If f(x)=x², what is f'(x)?

 

[Taniaz]

Is there a difference between absolute and percentage uncertainty? Because all the A'level Physics questions I've done so far have mentioned that if there's a power you just multiply the power by (change in uncertainty/actual value) so if it's d^3 for example, it will be 3 (delta d)/d. Is this just for percentage uncertainty?

 

[haruspex]

Is there a difference between absolute and percentage uncertainty? Because all the A'level Physics questions I've done so far have mentioned that if there's a power you just multiply the power by (change in uncertainty/actual value) so if it's d^3 for example, it will be 3 (delta d)/d. Is this just for percentage uncertainty?

Yes.
If f(x)=xⁿ then f'(x)=nx^n-1, Δf(x)=f'(x)Δx=nx^n-1Δx; Δf(x)/f(x)=nΔx/x.
But it would be better to call that fractional uncertainty. To make it percentage you would multiply that by 100%.

 

[mjc123]

I read somewhere that it might be 2 (deIta d)/ d^3? If I use this equation, I get the range of answers they gave in the marking scheme which are 0.03 till 1. If I use only 2(delta d)/d I get uncertainties from 0.02 till 0.07.

The absolute uncertainty of a quantity must have the same dimensions as the quantity. The relative uncertainty is dimensionless. Which of your expressions seems more appropriate for the absolute uncertainty?

 

[Taniaz]

The absolute uncertainty of a quantity must have the same dimensions as the quantity. The relative uncertainty is dimensionless. Which of your expressions seems more appropriate for the absolute uncertainty?

2(delta d)/d^3 has units of 1/m^2 and 2(delta d)/d has no units so the former is the absolute uncertainty and the latter is the fractional/relative/percentage uncertainty

 

[Taniaz]

So to get the absolute uncertainty you simply do
Delta f(x)=f'(x) (delta x)
But for fractional/relative/percentage uncertainty you divide the above by f(x)
Correct?

 

[haruspex]

So to get the absolute uncertainty you simply do
Delta f(x)=f'(x) (delta x)
But for fractional/relative/percentage uncertainty you divide the above by f(x)
Correct?

Yes.

 

[Taniaz]

The fractional/percentage uncertainy for 1/d^2 is just 2(Δd)/d right?

Thanks

 

[haruspex]

The fractional/percentage uncertainy for 1/d^2 is just 2(Δd)/d right?

Thanks

Yes.

 

[Taniaz]

Thank you and sorry just going back to the basics but table doesn't make sense, especially the second and third row. How are they even getting these uncertainties? This is much more basic than what I'm doing so that's why I'm confused.

 

[haruspex]

Thank you and sorry just going back to the basics but table doesn't make sense, especially the second and third row. How are they even getting these uncertainties? This is much more basic than what I'm doing so that's why I'm confused.

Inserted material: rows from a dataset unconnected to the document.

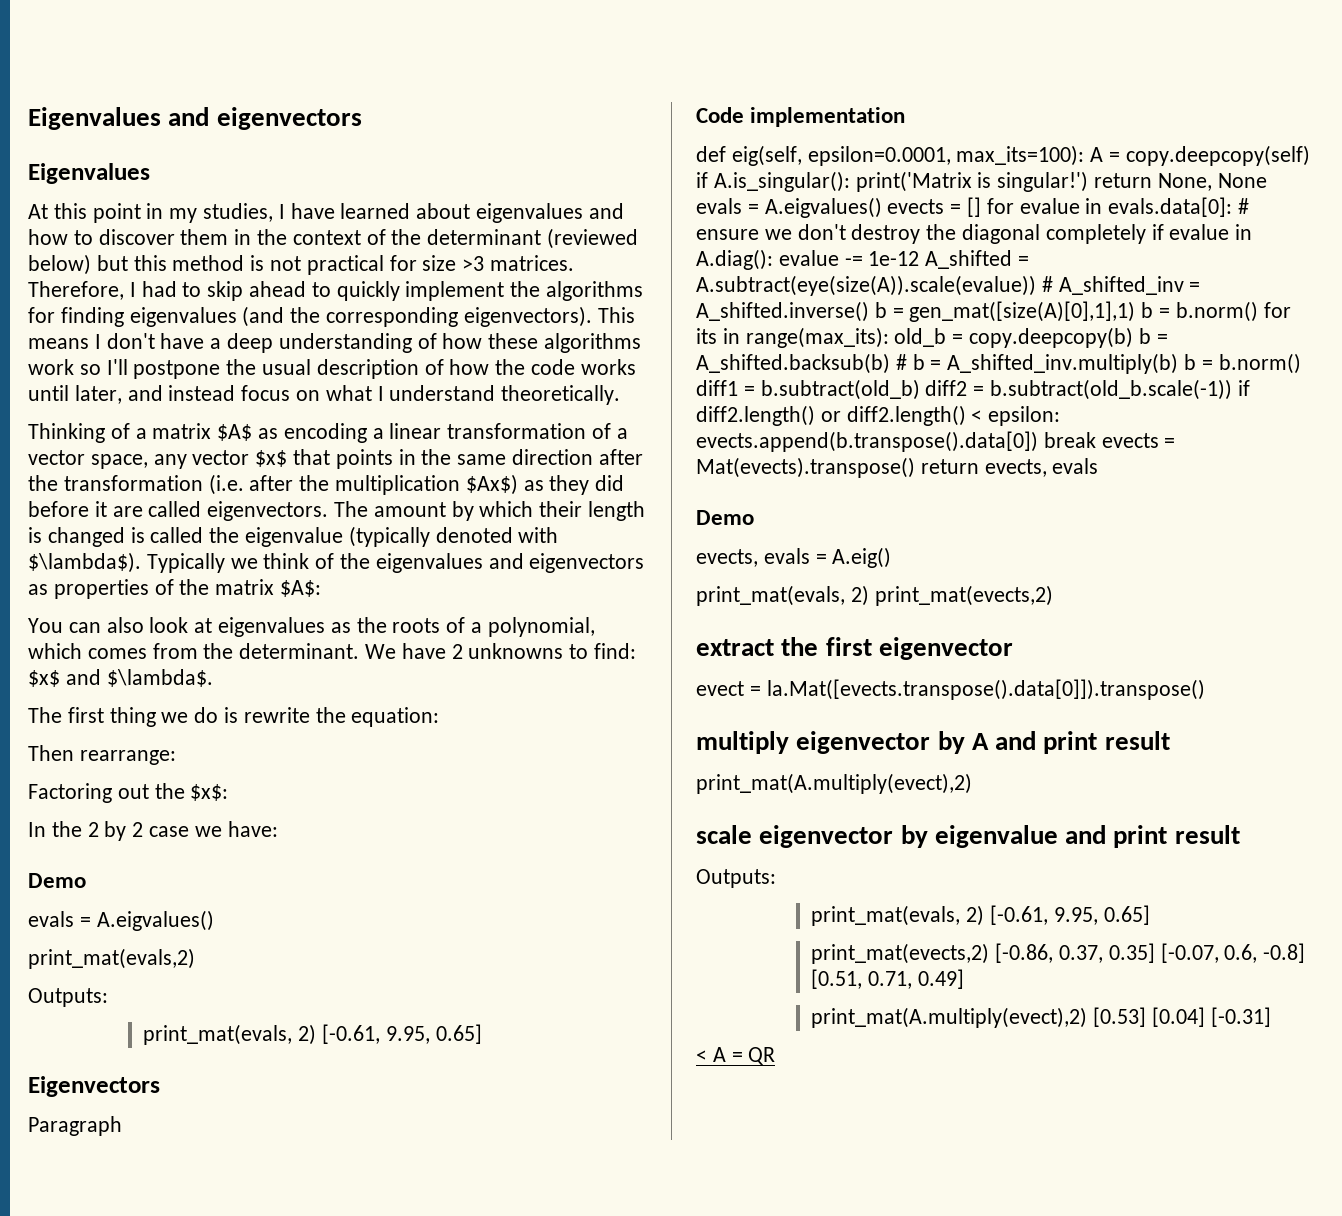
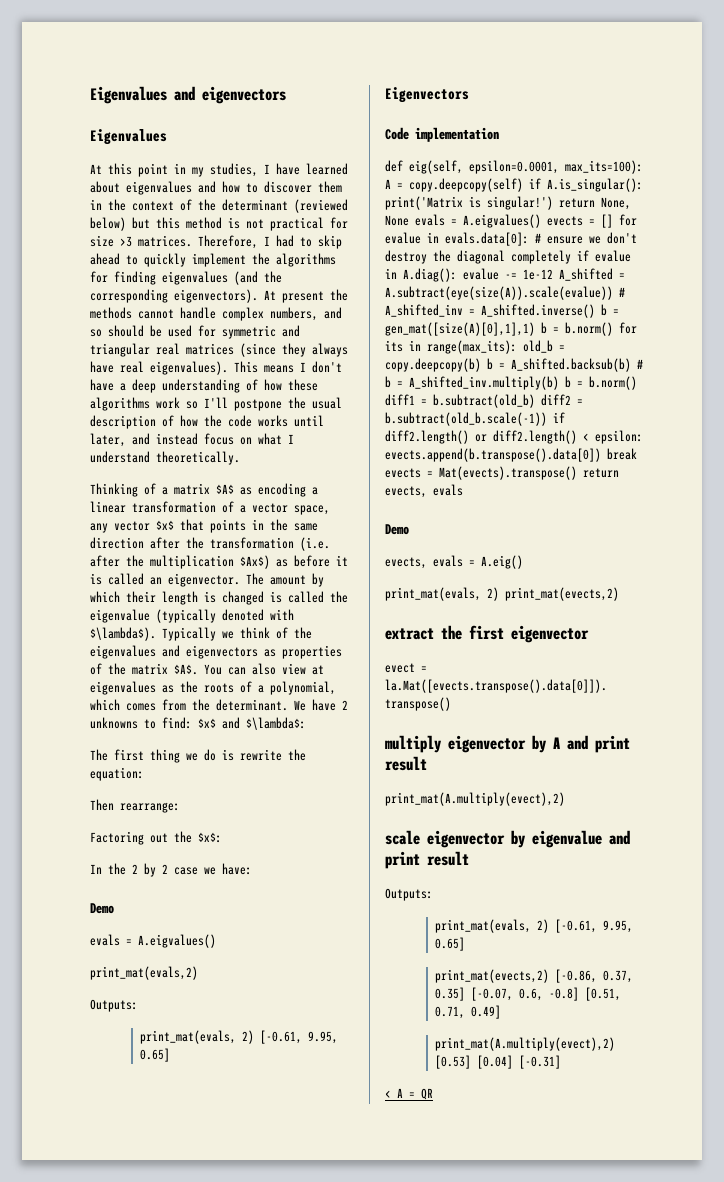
(592, 316) none -> [264,289,348,303] [90,307,342,321] [90,325,300,339] [90,343,348,357] [90,361,228,375] At present the methods cannot handle complex numbers, and so should be used for symmetric and triangular real matrices (since they always have real eigenvalues).
[549,475,625,495] [28,501,329,521] they did before it are called eigenvectors. -> [294,555,348,567] [90,573,240,587] before it is called an eigenvector.
[280,580,322,597] $A$: // -> [174,664,198,675] $A$.
[149,617,189,633] look -> [282,663,306,675] view
[106,669,213,687] $\lambda$. -> [246,717,306,730] $\lambda$:
[28,1116,122,1136] // Paragraph -> (469, 95) none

I'd need to see the text leading to this, but it looks to me as though the table is taking into account human visual accuity. E.g. in the first row, with 1mm markings, it is reasonable to judge a measurement to the nearest mm, but no better; in the third row, even with only 10cm markings, it should be possible to judge to within 10% of the distance between markings.

 

[Taniaz]

There's actually nothing in the text that relates to the table. They just say here's an example of some uncertainties unfortunately!

 

[haruspex]

There's actually nothing in the text that relates to the table. They just say here's an example of some uncertainties unfortunately!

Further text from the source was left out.